There are many possible applications of biohybrid plants. «One of the most promising concerns CO2 capture and biomass production. Another is that of generating electricity, through the same principle as photovoltaic panels” explains Ciocca.
«As far as agri-food is concerned, it is still in its embryonic phase: there are no clear guidelines on toxicity, but the advantage of our technology is that it does not modify the genetics of the plant. The nanoparticles integrate spontaneously and the plant is positively enhanced. This opens up interesting prospects for sustainable agriculture: if plants grow more and accumulate greater biomass, it is possible to increase the productivity of crops in a natural way, reducing waste and improving the efficiency of plantations.”
The Italian experiment is just one part of a global scientific movement. Various laboratories around the world are studying nanobionic plants capable of increasing photosynthesis thanks to the integration of nanoparticles. A first line concerns biohybrid microalgae, in which unicellular photosynthetic organisms are integrated with metallic or polymeric nanoparticles to improve the absorption of light and the transfer of electrons in photosynthetic processes. This allows us to increase the production of natural pigments (such as carotenoids and modified chlorophylls) and metabolites useful for the pharmaceutical and food industries, without intervening on DNA but exploiting the physical interaction between inorganic materials and biological structures. A second trend, developed mainly in Scandinavia, at Linköping University, aims to make the roots of plants conductive by integrating electronic organic polymers directly into plant tissues.
The shrubs themselves favor the formation of electrical conduction structures along the root system, transforming them into a sort of biological capacitor. These “electronic” roots do not replace the vital function of the plant, but support it, transforming the plant tissue into a functional material that combines metabolism and electrical conduction.

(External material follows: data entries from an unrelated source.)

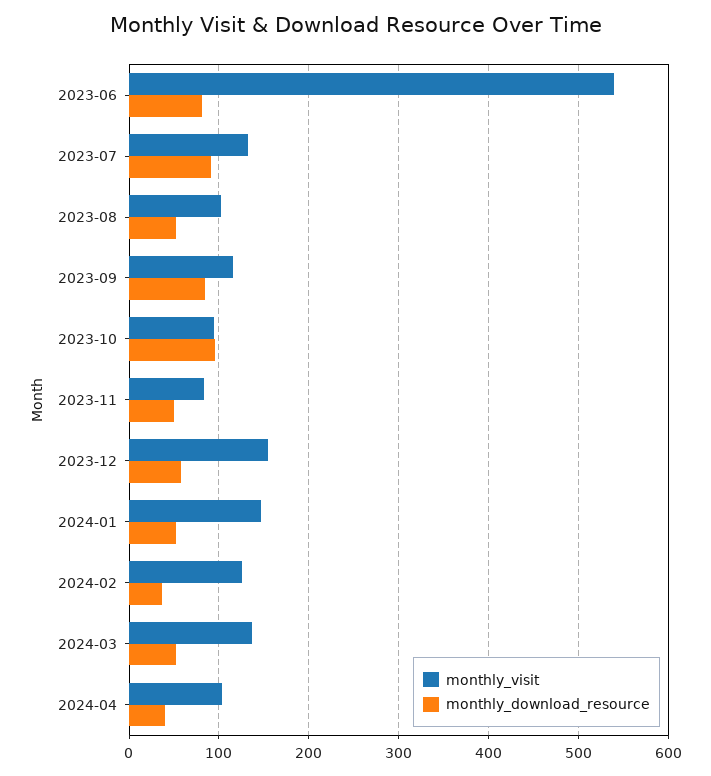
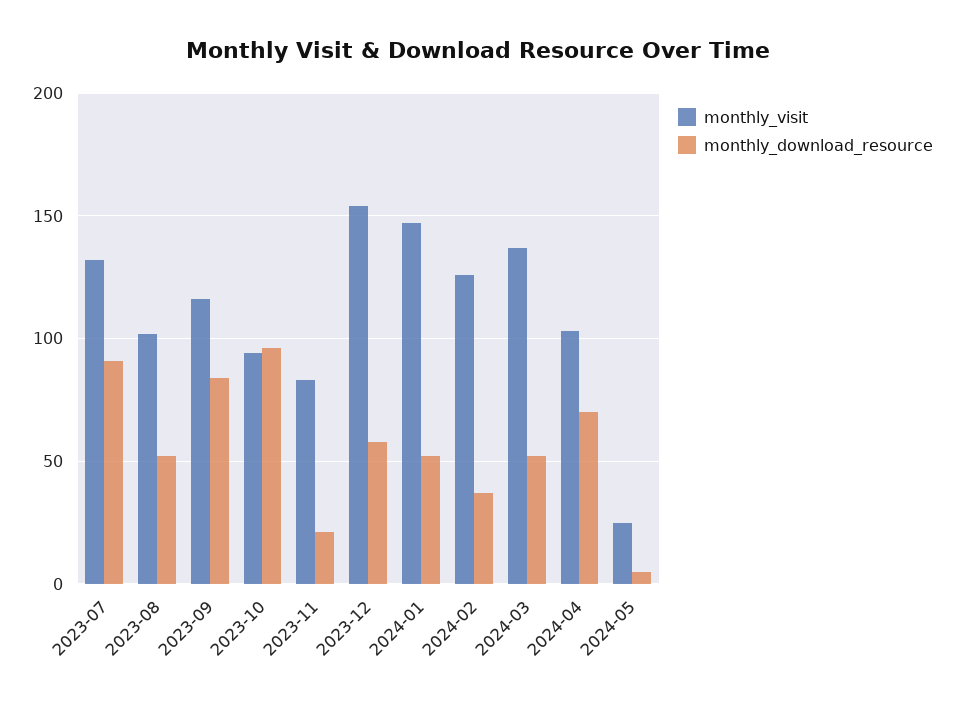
monthly_visit, 2023-06: 540 -> none
monthly_download_resource, 2023-06: 80 -> none
monthly_download_resource, 2023-11: 50 -> 20
monthly_download_resource, 2024-04: 40 -> 70
monthly_visit, 2024-05: none -> 25
monthly_download_resource, 2024-05: none -> 5

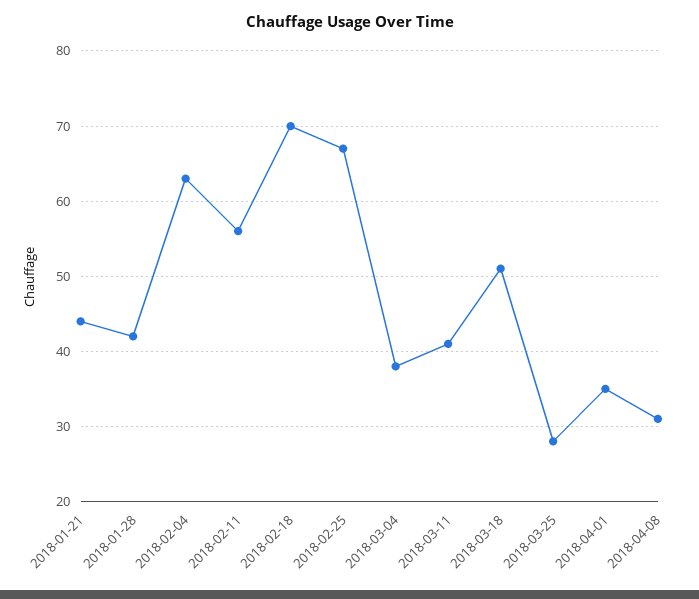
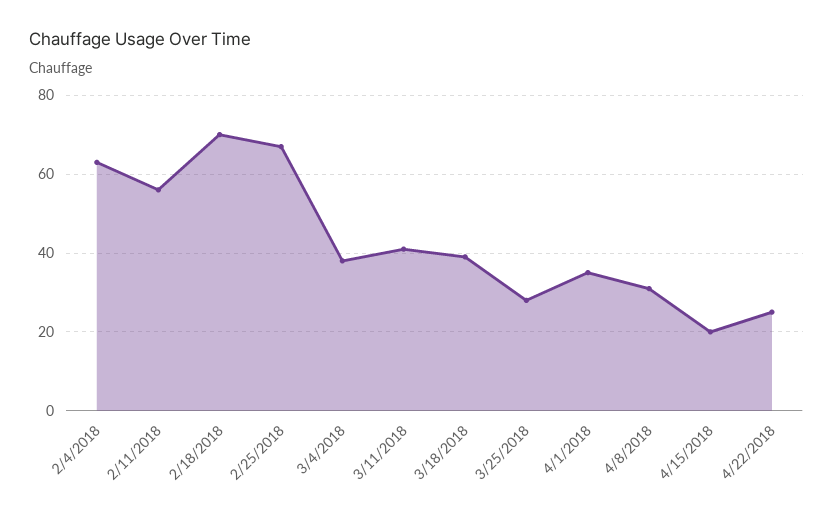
2018-01-21: 44 -> none
2018-01-28: 42 -> none
2018-03-18: 51 -> 40
4/15/2018: none -> 20
4/22/2018: none -> 25

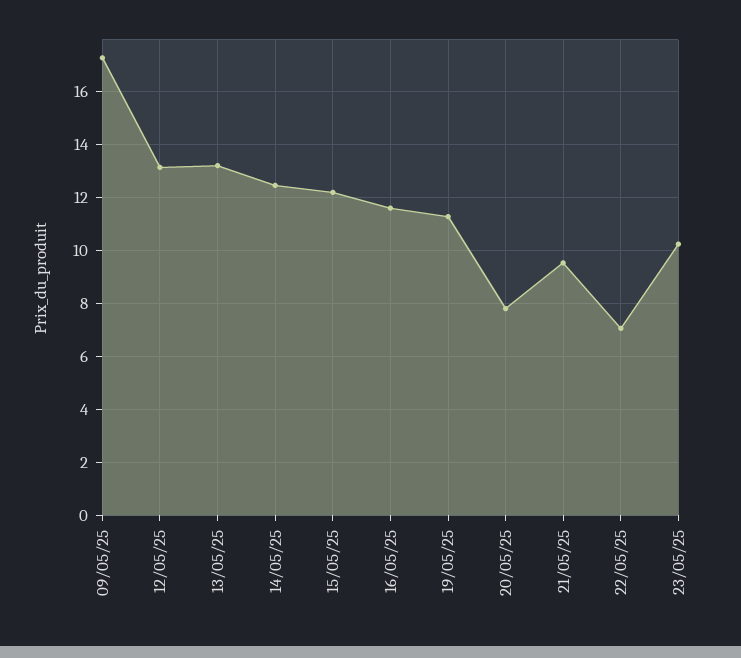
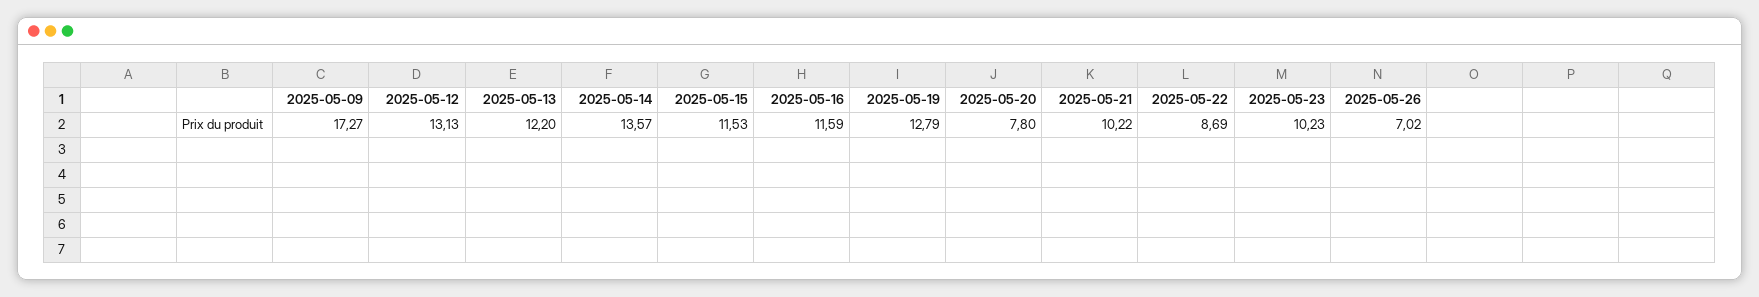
13/05/25: 13.25 -> 12.2
14/05/25: 12.5 -> 13.57
15/05/25: 12.25 -> 11.53
19/05/25: 11.25 -> 12.79
21/05/25: 9.5 -> 10.22
22/05/25: 7 -> 8.69
2025-05-26: none -> 7.02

A third trend concerns greenery as a living environmental sensor: the integration of nanomaterials (such as carbon nanotubes or conductive particles) in leaf or vascular tissues allows us to read the electrical and chemical signals that the organism naturally produces when it undergoes water stress, variations in salinity, the presence of heavy metals or air pollutants. These indications can be collected and transmitted to digital devices, creating environmental monitoring networks based on live “sensors” that react in real time to soil and air conditions.
In all these cases, the key element is not genetic modification, but the construction of hybrid systems in which biological functions are amplified or made readable thanks to nanostructured materials, giving rise to new forms of “plant electronics” and energetic and sensorial biomanufacturing. In this scenario, plants stop being just passive organisms and become active biological infrastructures: sensors, energy accumulators, environmental monitoring platforms.
The frontier of plant bio-nanotechnologies does not promise science fiction “superplants” capable of solving our energy problems, but organisms capable of communicating with digital systems and the environment that surrounds them, making processes invisible today invisible. If this research manages to leave the laboratories without altering the ecological balance, the future of electronics could literally sprout from the ground.